The clinic ended on a Thursday, and the next night, I was practicing the power skating techniques I'd been taught -- at the Friday night disco skate, of course. A 13ish girl broke away from one of the teen-flirting clumps and skated up to me.
"Hey were just at a hockey camp?" she asked.
"Uh, yeah." I said.
"I was at the same one."
"Cool." And feeling something more was required, I said, "I just really need to practice this stuff to get it."
"Okay," she said. "Bye." And skated off.

Comments:
My two sisters took up ice skating as adults and loved it! They got up to the double or triple lux (sp?) before they quit, I think. There were a lot of younger kids in the classes, but I think they also found some classes geared toward adults. I hope you have as much fun with it as they did.
 
Figure skating is cool. That was my backup plan if I couldn't get access to hockey.
 
A thirteen year old girl acknowledged your existence?! This confirms my thesis that you are the coolest law professor known to humankind.
 
Okay, folks, let's not give Oscar a big head. Sure, I agree, he's a great person, a good friend, and a good (but not terribly cool) law prof.
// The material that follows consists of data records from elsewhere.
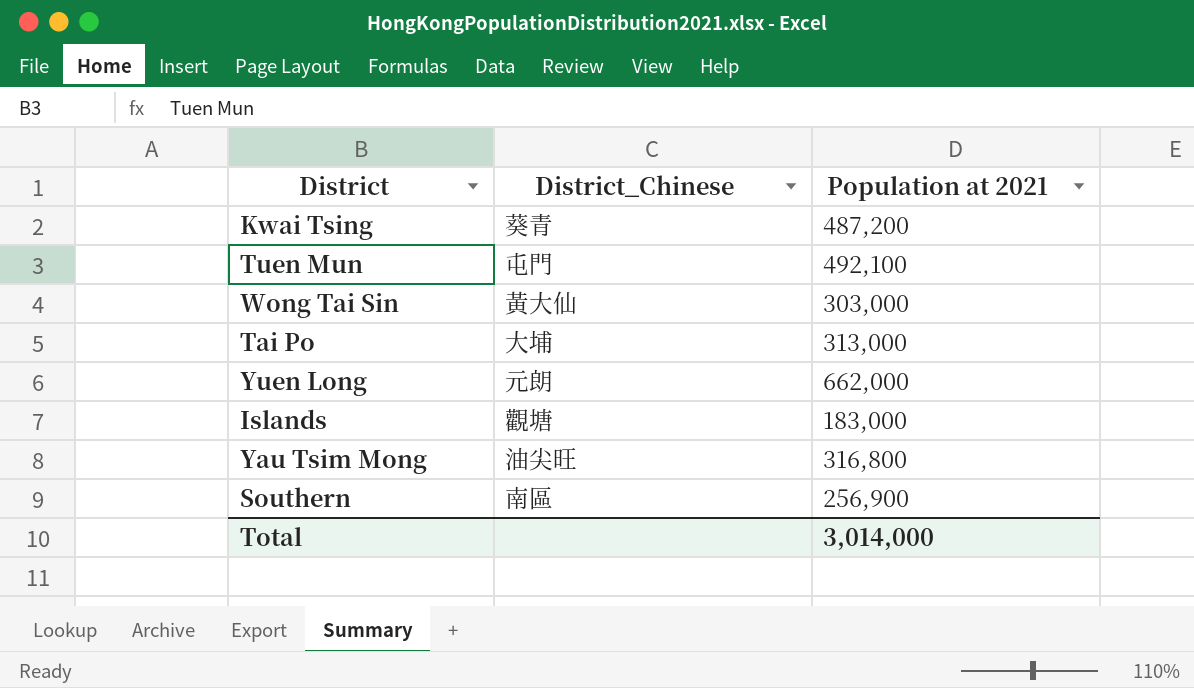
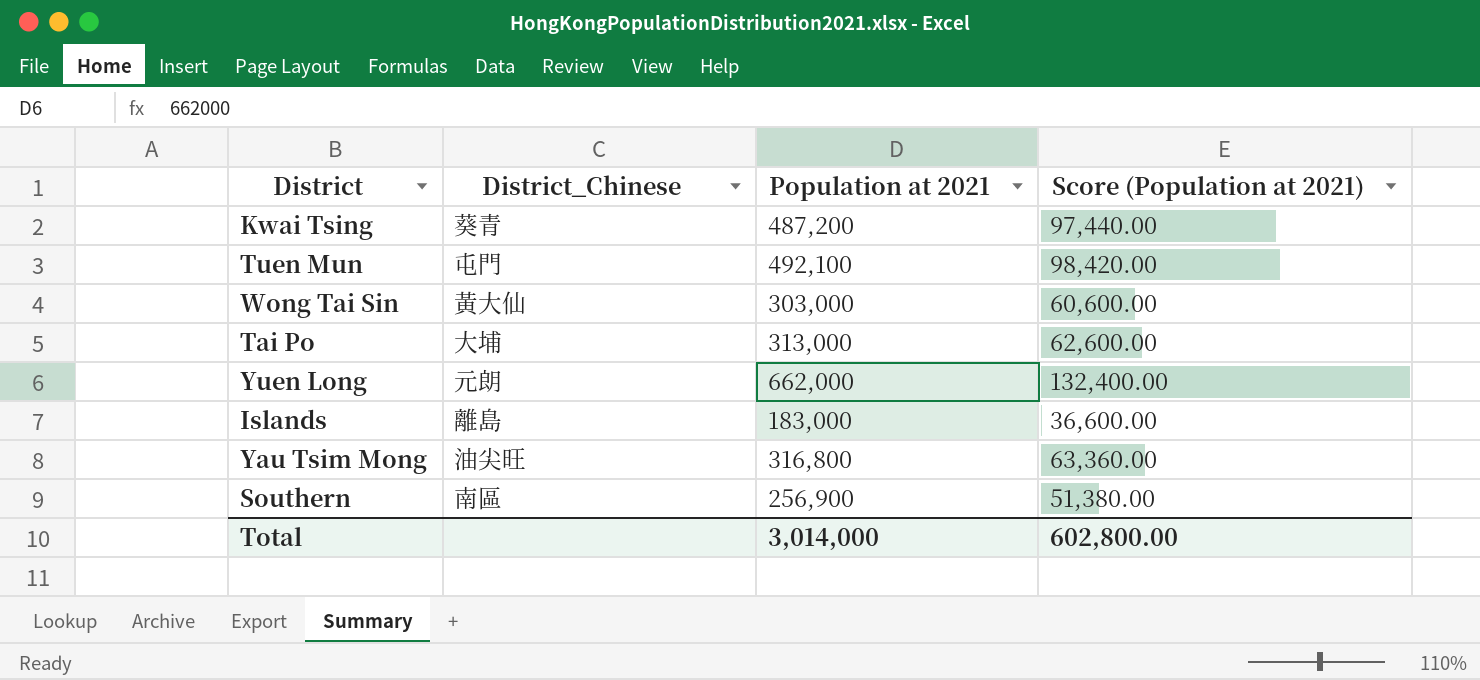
column Score (Population at 2021) | formula: none -> [Population at 2021] * 0.2
Islands | District_Chinese: 觀塘 -> 離島

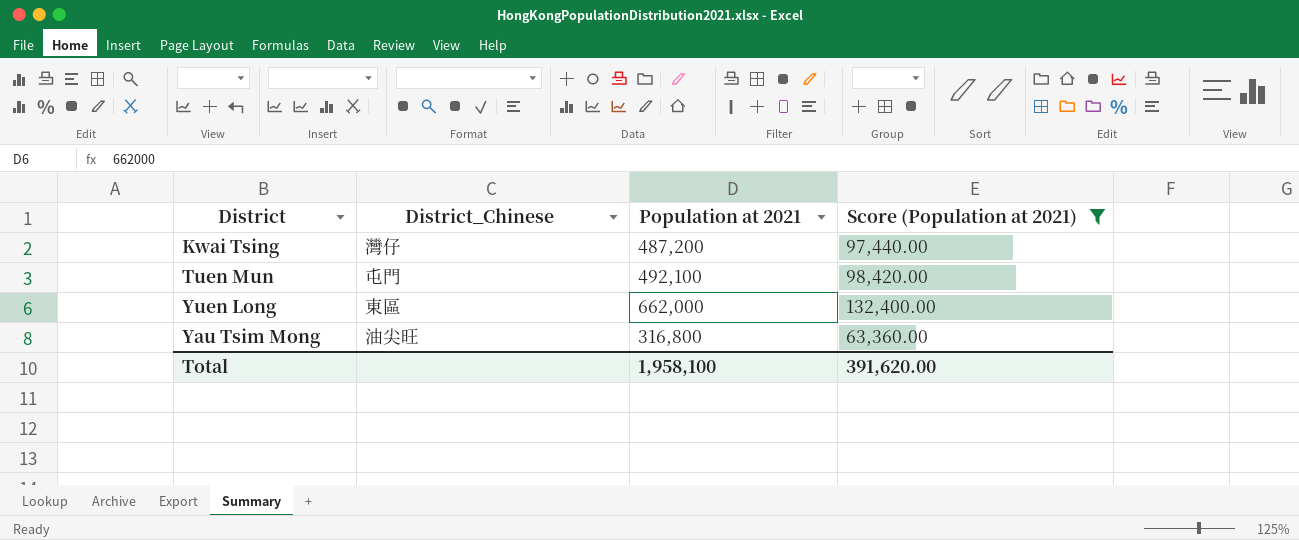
filter: none -> Score (Population at 2021) >= 63,360.00
Kwai Tsing | District_Chinese: 葵青 -> 灣仔
Yuen Long | District_Chinese: 元朗 -> 東區
Total | Population at 2021: 3,014,000 -> 1,958,100
Total | Score (Population at 2021): 602,800.00 -> 391,620.00

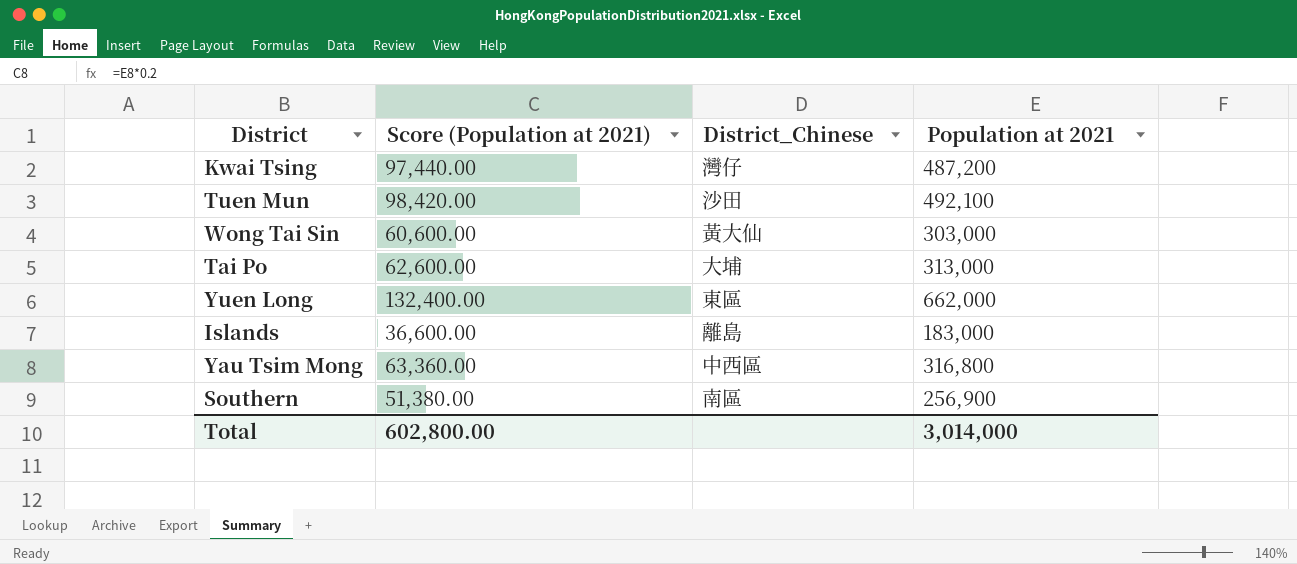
filter: Score (Population at 2021) >= 63,360.00 -> none
column Score (Population at 2021) | position: 4 -> 2
Tuen Mun | District_Chinese: 屯門 -> 沙田
Yau Tsim Mong | District_Chinese: 油尖旺 -> 中西區
Total | Score (Population at 2021): 391,620.00 -> 602,800.00
Total | Population at 2021: 1,958,100 -> 3,014,000

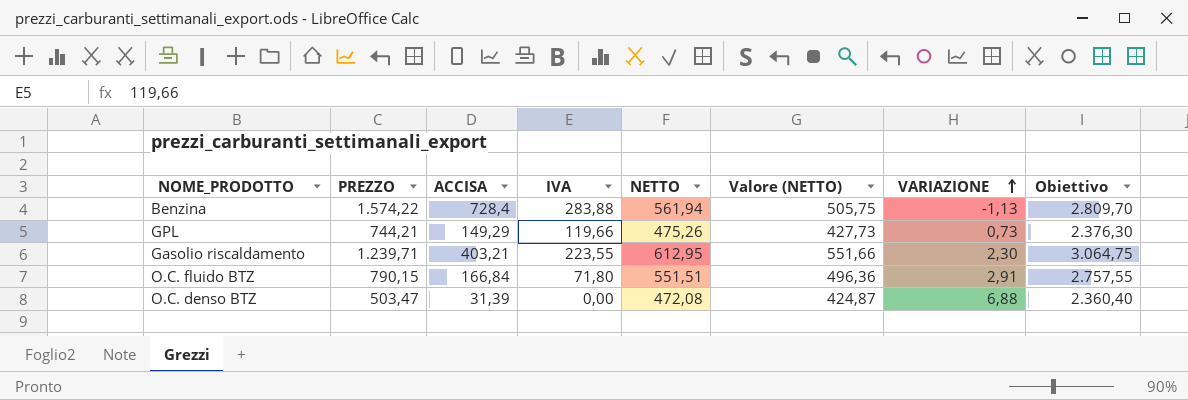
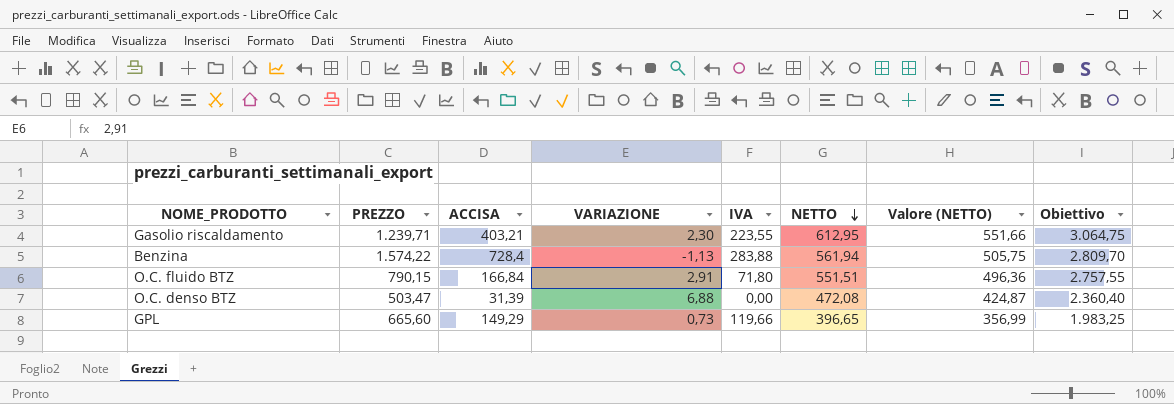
row order: VARIAZIONE ascending -> NETTO descending
column VARIAZIONE | position: 7 -> 4
GPL | PREZZO: 744,21 -> 665,60
GPL | NETTO: 475,26 -> 396,65
GPL | Valore (NETTO): 427,73 -> 356,99
GPL | Obiettivo: 2.376,30 -> 1.983,25

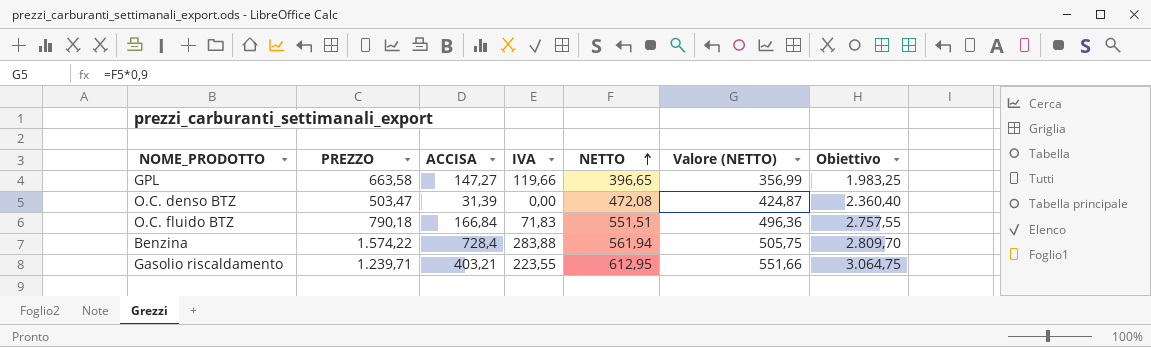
row order: NETTO descending -> NETTO ascending
column VARIAZIONE | position: 4 -> none
GPL | PREZZO: 665,60 -> 663,58
GPL | ACCISA: 149,29 -> 147,27
O.C. fluido BTZ | PREZZO: 790,15 -> 790,18
O.C. fluido BTZ | IVA: 71,80 -> 71,83

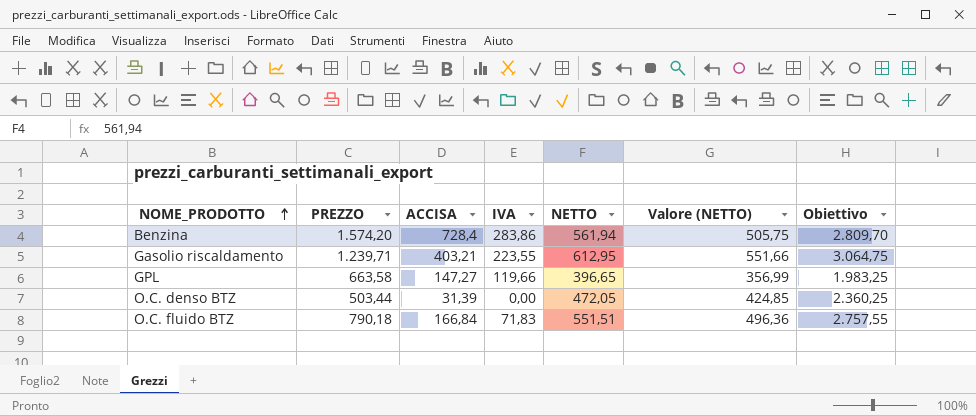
row order: NETTO ascending -> NOME_PRODOTTO ascending
Benzina | PREZZO: 1.574,22 -> 1.574,20
Benzina | IVA: 283,88 -> 283,86
O.C. denso BTZ | PREZZO: 503,47 -> 503,44
O.C. denso BTZ | NETTO: 472,08 -> 472,05
O.C. denso BTZ | Valore (NETTO): 424,87 -> 424,85
O.C. denso BTZ | Obiettivo: 2.360,40 -> 2.360,25

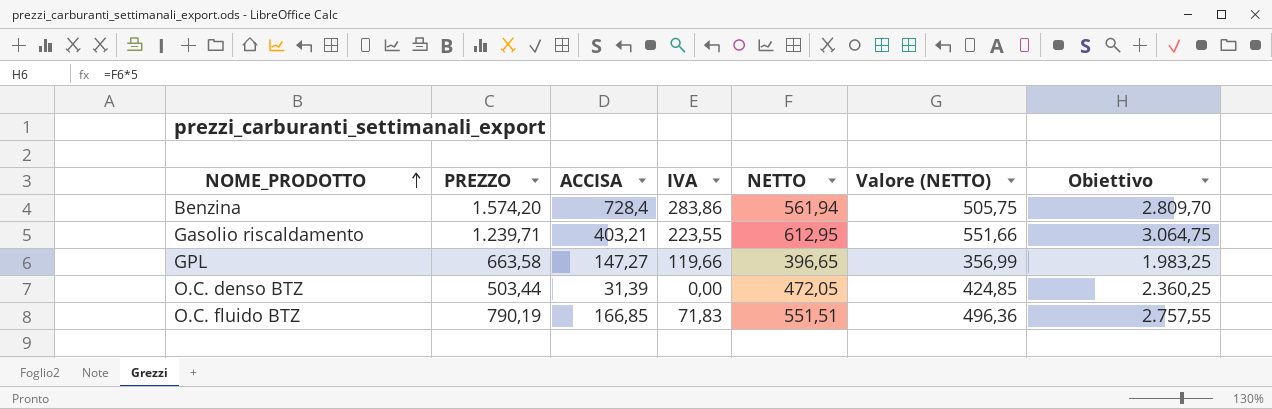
O.C. fluido BTZ | PREZZO: 790,18 -> 790,19
O.C. fluido BTZ | ACCISA: 166,84 -> 166,85

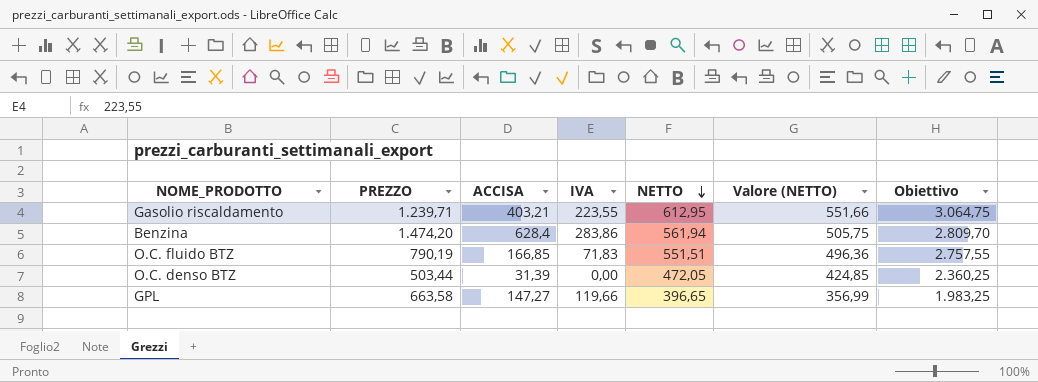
row order: NOME_PRODOTTO ascending -> NETTO descending
Benzina | PREZZO: 1.574,20 -> 1.474,20
Benzina | ACCISA: 728,4 -> 628,4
But, I think that we may be stretching things a bit if we tell him that a 13-year-old girl was hitting on him. It's been a long time since I was 13-years-old, but I do know that NONE of my friends were interested in men older than our dads.

Maybe it would be better for Oscar to redirect his attention back to Missy.
 
Oscar, I'm going through a similar age thing, but in a much more nerdy venue: the only person even close to my age in tha "all ages orchestra" is the conductor.